- What to produce
Given the entries that follow, write out exactly the lines starting at the one containing "[462,253,514,267] density. ->" and ending at the one containing "[462,313,535,327] Distinguish ->", both ends included, and only those.

━━ Data for this task

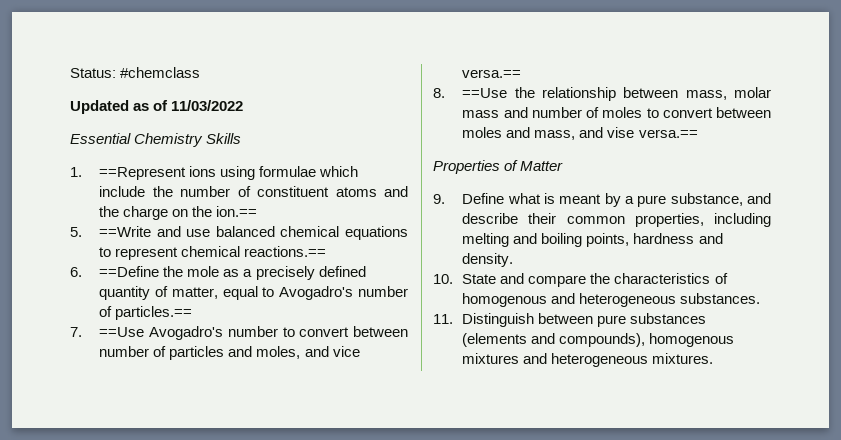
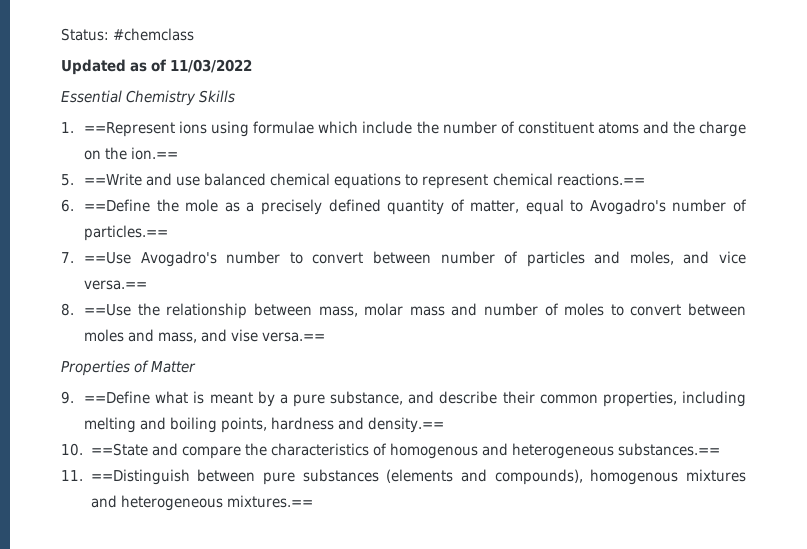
[462,193,505,204] Define -> [84,391,151,404] ==Define
[462,253,514,267] density. -> [368,417,445,433] density.==
[462,274,497,284] State -> [90,443,148,456] ==State
[680,293,761,304] substances. -> [617,443,720,456] substances.==
[462,313,535,327] Distinguish -> [90,469,190,485] ==Distinguish
[652,353,714,364] mixtures. -> [226,495,313,508] mixtures.==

━━━━

- Completed task
[462,253,514,267] density. -> [368,417,445,433] density.==
[462,274,497,284] State -> [90,443,148,456] ==State
[680,293,761,304] substances. -> [617,443,720,456] substances.==
[462,313,535,327] Distinguish -> [90,469,190,485] ==Distinguish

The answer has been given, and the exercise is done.